「最強の市民ランナー」川内優輝(28=埼玉県庁)が、最後の五輪選考レースで表彰台を狙う。リオデジャネイロ五輪代表選考を兼ねた福岡国際マラソン(6日、平和台陸上競技場発着=日刊スポーツ新聞社後援)の招待選手会見が4日、福岡市内のホテルで行われた。川内は「戦える最後の五輪はリオ。逃せば五輪に縁がなかったことになる」と口にした。
夏が苦手なため20年東京五輪は頭にない。17年世界選手権を最後に日の丸争いから退く意向だ。最初で最後の五輪をつかむため目標は表彰台。世界記録保持者キメット、世界歴代4位のマカウが優勝候補だが「3番手は大崩れして落ちてくる。
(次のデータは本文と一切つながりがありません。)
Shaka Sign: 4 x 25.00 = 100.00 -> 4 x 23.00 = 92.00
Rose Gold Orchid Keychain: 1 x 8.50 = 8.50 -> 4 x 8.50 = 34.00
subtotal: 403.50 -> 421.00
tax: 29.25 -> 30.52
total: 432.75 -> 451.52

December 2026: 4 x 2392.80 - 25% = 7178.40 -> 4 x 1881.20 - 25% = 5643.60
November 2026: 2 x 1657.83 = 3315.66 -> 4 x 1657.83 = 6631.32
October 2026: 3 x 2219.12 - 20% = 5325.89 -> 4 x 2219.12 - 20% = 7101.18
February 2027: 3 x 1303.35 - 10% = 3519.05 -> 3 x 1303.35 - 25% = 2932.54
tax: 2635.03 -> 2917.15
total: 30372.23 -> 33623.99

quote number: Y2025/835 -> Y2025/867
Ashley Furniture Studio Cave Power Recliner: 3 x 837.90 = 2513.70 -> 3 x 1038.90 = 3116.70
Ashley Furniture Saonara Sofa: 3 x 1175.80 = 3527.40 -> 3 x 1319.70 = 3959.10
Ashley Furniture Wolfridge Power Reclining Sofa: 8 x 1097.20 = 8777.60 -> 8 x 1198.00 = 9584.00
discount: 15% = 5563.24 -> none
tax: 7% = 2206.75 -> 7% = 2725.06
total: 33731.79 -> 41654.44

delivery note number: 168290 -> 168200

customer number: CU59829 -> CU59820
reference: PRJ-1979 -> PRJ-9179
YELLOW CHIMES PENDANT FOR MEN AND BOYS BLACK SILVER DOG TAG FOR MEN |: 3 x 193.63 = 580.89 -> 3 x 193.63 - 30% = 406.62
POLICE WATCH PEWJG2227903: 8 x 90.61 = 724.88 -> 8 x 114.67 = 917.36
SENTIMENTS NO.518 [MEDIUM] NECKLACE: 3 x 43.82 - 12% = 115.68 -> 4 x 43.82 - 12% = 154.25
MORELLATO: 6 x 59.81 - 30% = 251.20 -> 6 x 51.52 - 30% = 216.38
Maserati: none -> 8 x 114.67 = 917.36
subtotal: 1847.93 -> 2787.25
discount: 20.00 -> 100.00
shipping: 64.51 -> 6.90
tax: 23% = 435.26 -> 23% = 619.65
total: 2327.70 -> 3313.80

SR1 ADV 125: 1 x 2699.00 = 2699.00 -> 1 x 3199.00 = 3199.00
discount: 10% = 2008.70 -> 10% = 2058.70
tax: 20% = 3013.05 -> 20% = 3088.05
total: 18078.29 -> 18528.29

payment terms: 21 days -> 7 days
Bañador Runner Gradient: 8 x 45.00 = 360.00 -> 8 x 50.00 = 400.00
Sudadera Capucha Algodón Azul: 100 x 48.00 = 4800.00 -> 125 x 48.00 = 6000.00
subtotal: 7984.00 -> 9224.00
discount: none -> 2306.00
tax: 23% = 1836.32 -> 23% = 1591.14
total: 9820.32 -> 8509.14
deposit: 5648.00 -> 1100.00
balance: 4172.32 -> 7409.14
スピード勝負はできないが、苦しくてもつらくても最後まであきらめない」と宣言した。
4年前は日本人トップの3位も、続く東京マラソンに惨敗し代表落ち。直後の丸刈り姿で周囲の度肝を抜いてから4年。「4年前と違うところを見せたい」と誓った。【益田一弘】
◆リオへの道 男子マラソンの代表枠は3人。福岡国際、東京(来年2月28日)びわ湖毎日(同3月6日)の3大会から選ぶ。各レースの日本人上位3位以内が対象で、日本陸連設定記録2時間6分30秒を満たした1人を優先に、五輪で活躍できる選手を選ぶ。複数の選考会に出場した場合は設定記録に到達しない限り、最初のレースが評価対象になる。